[Start of Attachment]

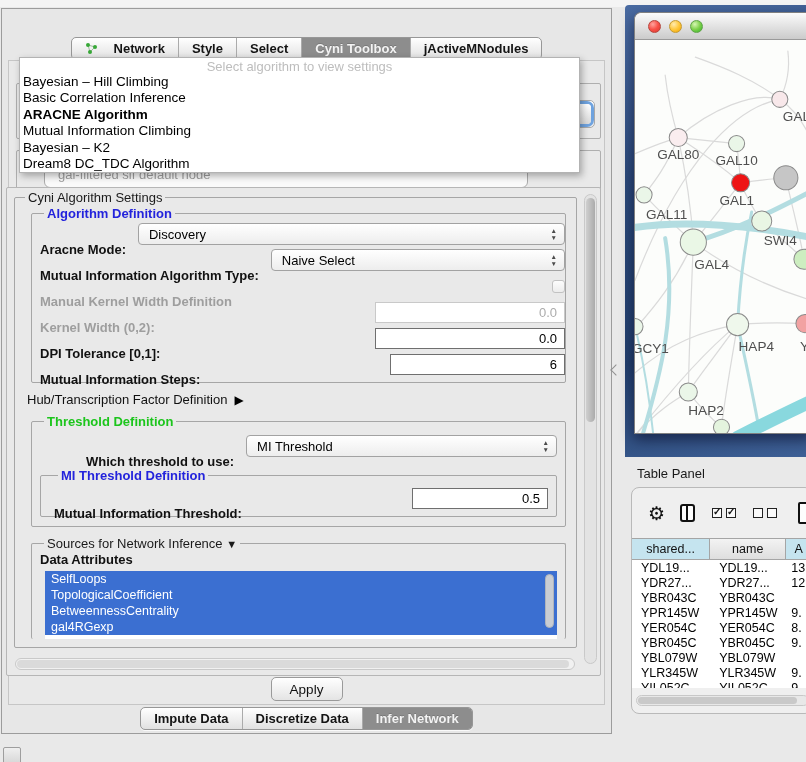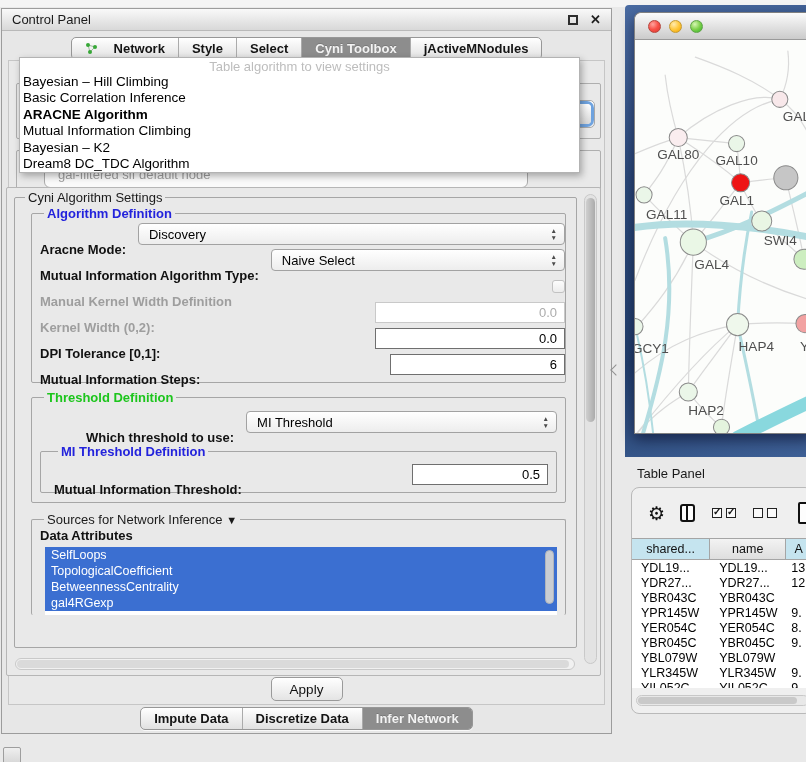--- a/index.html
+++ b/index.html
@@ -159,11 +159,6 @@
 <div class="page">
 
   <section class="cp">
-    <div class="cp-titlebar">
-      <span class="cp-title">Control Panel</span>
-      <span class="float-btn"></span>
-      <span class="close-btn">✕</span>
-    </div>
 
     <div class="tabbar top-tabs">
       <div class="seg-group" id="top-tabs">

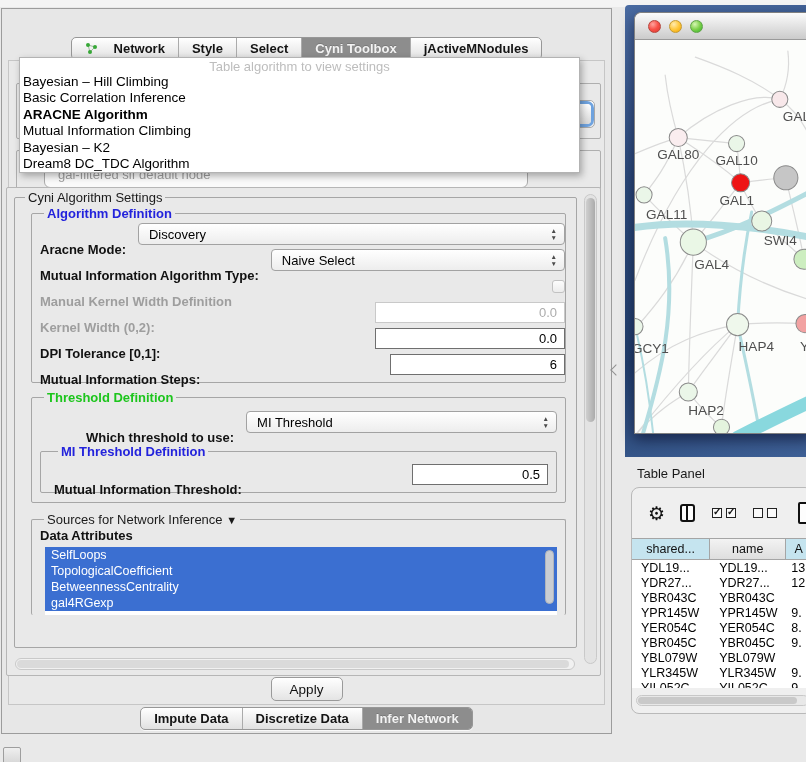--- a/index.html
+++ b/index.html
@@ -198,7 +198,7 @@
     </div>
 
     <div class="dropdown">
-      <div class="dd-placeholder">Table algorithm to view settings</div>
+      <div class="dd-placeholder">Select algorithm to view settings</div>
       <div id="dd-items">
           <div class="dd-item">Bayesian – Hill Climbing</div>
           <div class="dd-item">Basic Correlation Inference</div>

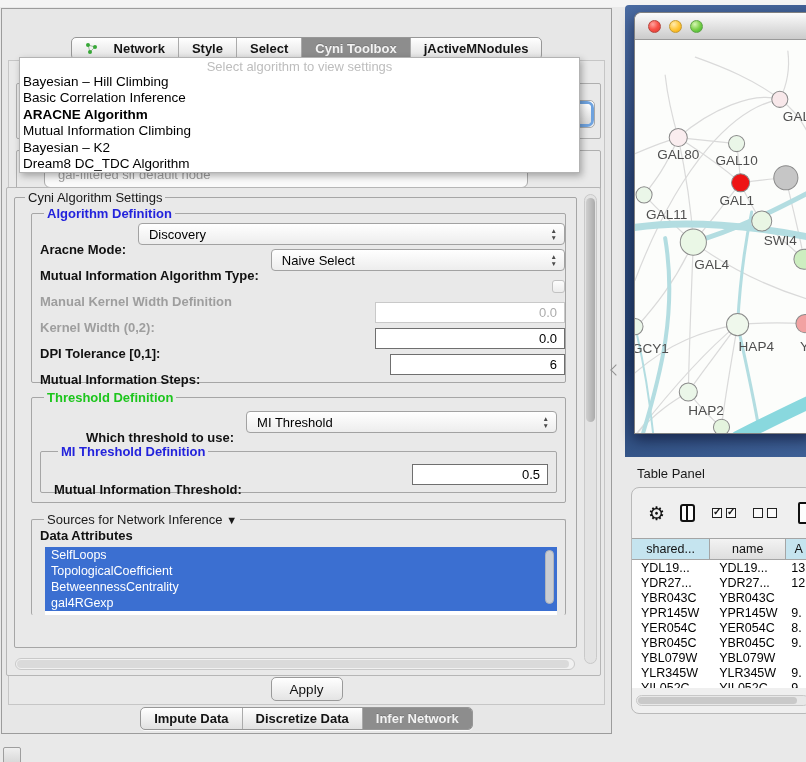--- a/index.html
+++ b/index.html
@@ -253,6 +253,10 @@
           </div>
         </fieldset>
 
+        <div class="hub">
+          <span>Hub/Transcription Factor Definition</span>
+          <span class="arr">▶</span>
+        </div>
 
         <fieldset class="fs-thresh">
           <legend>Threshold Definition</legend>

[End of Attachment]

Each line of the data that has the string "algorithm" should be returned.

-      <div class="dd-placeholder">Table algorithm to view settings</div>
+      <div class="dd-placeholder">Select algorithm to view settings</div>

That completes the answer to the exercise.